The PA-TFM method is a 2D technique that measures substrate deformations induced by individual cells that can be fine-tuned mechanically as well as chemically. First, the PA substrate is functionalized with adhesive ligands, and then it is embedded with fluorescent beads before cells are cultured on the surface. Deformities in the gel formed from the cell culture dislocate the fluorescent beads, which displacement can be imaged and quantified via TFM. Benefits to this method are that PA is inexpensive, and 2D capabilities allow for basic understanding of cell migratory properties. The adaptability of PA under different conditions suggests that this assay also has benefits in mechanobiology research.

mPADs, also known as micropatterning, is a 2D assay where a silicone or PDMS substrate with an organization of microposts (micropillars) is made using soft lithography. The micropillars are meticulously functionalized with an ECM protein before cells are passively applied, then deflective resultant forces are calculated to provide discrete, reliable, quantification. mPADs are highly sensitive, and can be used both for single cells or a population of cells, but require sophisticated machinery and optimized methods. Micropatterning better demonstrates the connection between biochemical and mechanical happenings in a cellular setting, with uses in tissue engineering and regenerative medicine.

Many cell types, like cancer cells, stem cells and fibroblasts behave differently in 3D cultures, due to having advanced cytoskeletal roles. Physiologically, cancer cells have exhibited notably dissimilar behaviors in 3D versus 2D in areas of gene expression, drug resistance, and metastatic reaction, signifying the importance of 3D assays that quantify spatial as well as temporal values. Such matrices can be composed of a number of different gels, like agarose, collagen, hyaluronic acid, fibrin, or PEG, and are visualized in a similar manner to 2D-TFM fluorescence. Though still a relatively new tool in the field of biomechanics, 3D-TFM has shown possibilities in characterizing previously not-well understood cell populations, differentiation, and migratory properties in a more biological setting.

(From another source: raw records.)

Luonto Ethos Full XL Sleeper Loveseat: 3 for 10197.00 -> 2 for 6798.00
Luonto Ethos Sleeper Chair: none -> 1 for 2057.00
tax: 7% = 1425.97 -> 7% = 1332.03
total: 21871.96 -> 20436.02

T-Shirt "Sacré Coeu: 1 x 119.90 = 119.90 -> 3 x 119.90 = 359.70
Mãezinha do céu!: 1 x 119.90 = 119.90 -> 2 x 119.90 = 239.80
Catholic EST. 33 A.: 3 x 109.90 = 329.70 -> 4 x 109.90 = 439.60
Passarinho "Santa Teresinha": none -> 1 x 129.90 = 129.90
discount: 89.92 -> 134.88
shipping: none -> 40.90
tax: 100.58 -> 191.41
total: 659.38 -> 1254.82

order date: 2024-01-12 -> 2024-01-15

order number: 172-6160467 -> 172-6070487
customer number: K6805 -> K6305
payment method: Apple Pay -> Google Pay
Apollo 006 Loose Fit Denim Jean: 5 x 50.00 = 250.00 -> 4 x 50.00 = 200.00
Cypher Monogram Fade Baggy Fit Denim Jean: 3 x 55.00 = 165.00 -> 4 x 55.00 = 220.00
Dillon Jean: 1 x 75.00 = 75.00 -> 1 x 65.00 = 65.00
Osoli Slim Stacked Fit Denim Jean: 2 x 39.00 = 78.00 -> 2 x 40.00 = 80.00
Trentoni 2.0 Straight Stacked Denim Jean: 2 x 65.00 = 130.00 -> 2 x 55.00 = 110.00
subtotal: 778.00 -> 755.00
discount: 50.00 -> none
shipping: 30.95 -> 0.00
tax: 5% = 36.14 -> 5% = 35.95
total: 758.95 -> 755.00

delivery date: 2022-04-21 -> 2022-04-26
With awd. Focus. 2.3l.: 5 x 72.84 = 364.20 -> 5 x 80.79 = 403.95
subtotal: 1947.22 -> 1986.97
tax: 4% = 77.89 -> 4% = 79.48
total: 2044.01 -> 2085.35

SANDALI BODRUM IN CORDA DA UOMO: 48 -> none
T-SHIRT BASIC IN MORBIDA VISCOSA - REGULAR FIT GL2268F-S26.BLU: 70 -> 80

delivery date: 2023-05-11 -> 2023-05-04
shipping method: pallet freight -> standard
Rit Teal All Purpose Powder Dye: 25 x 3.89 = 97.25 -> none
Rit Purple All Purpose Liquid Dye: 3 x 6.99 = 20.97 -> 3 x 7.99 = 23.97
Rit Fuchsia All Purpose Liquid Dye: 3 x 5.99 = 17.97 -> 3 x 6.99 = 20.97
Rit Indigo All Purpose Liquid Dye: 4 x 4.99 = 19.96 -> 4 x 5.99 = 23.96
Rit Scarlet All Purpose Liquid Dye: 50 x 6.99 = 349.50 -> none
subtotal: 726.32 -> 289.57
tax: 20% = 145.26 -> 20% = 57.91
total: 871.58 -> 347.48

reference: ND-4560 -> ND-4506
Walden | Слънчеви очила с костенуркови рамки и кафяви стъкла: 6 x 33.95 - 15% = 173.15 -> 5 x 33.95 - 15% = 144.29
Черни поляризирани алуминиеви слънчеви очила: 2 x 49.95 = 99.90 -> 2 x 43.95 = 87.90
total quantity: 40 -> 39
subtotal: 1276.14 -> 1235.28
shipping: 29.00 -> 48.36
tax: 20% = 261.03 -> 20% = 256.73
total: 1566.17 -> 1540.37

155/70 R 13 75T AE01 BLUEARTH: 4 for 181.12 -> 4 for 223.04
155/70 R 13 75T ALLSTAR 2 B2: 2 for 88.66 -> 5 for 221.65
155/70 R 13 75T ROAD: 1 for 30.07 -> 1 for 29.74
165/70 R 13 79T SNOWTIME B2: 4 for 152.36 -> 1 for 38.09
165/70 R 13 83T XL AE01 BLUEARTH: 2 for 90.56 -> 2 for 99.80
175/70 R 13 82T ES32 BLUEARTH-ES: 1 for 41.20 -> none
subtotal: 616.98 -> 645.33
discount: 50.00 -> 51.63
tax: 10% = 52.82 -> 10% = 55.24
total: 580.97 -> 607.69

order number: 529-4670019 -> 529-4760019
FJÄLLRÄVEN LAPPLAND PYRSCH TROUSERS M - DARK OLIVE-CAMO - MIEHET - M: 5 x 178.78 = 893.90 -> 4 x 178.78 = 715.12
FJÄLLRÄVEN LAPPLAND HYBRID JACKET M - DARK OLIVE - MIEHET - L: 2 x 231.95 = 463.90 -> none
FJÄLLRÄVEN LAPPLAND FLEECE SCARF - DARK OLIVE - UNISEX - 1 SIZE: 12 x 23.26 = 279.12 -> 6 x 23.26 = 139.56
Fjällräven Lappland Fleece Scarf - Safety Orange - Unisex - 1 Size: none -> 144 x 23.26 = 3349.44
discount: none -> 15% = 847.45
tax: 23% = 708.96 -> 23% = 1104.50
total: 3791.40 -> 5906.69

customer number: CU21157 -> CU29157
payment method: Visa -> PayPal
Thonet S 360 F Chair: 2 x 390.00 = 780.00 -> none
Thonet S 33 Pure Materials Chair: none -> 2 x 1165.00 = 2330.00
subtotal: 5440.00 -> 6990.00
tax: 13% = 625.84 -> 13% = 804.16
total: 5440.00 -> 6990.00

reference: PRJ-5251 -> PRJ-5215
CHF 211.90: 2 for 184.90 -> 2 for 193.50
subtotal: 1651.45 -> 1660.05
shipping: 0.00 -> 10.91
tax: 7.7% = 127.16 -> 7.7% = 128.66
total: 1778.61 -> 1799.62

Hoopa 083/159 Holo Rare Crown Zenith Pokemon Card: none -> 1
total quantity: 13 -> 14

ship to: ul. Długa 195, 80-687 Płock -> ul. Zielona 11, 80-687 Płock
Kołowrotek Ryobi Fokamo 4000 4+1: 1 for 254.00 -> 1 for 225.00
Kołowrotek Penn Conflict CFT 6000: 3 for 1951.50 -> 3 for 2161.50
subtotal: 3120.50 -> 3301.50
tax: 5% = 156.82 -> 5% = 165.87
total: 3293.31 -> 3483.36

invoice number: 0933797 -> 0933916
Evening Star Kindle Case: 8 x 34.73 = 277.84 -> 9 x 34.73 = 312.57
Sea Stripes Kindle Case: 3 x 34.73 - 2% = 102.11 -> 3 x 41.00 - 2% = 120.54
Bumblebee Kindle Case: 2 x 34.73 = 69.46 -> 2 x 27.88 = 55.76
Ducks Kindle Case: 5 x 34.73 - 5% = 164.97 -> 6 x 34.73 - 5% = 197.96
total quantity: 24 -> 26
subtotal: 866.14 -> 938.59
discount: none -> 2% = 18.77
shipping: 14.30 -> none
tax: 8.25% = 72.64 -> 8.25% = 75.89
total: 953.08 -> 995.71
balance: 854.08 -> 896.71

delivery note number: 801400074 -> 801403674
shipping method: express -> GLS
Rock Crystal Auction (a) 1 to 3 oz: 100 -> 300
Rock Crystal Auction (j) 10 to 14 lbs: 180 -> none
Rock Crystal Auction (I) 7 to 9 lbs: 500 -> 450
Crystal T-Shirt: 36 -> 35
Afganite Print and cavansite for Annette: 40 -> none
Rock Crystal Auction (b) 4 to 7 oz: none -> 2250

Wash assays are those that involve seeding cells onto an ECM-coated substrate, like microwell plates, petri dishes, or culture flasks, washing with physiological buffers, and analyzing the cells that remain. Leftover adherent cells can be subject to further quantitative analysis like viability counts, investigation of DNA or protein load, and antibody interaction. Though wash assays benefit in simplicity, convenience, and have aided in identification of regulatory mechanisms in cell adhesion, downfalls include lack of sensitivity, nonuniformity, and poor reproducibility.

Microfluidic assays counter static measure by using low fluid shear flow techniques to aid with cell attachment, mimicking bodily blood flow. Cells are subject to biologically similar hemodynamic forces that can visualize cell adherence, spreading, and tracking in a physiological system. Microfluidic channel approaches have advanced to applications on tissue- and organ-on-a-chip studies, where microscopic channels are internally coated with cellular layers to replicate human vascularity. Cell adhesion can then be monitored inside and outside the channels, visualized, and quantitated for functional properties.

In the static resonance frequency technique, a quartz crystal is sandwiched between two metal electrodes, and then coated with a target ECM to create a piezoelectric acoustic wave resonator. After cells are mounted onto the biosensor, it is placed in a chamber and changes in resonant frequency can be detected and tracked upon cell adhesion and migration in real time. Though results are highly accurate, experimentation can be costly and require field expertise in operation.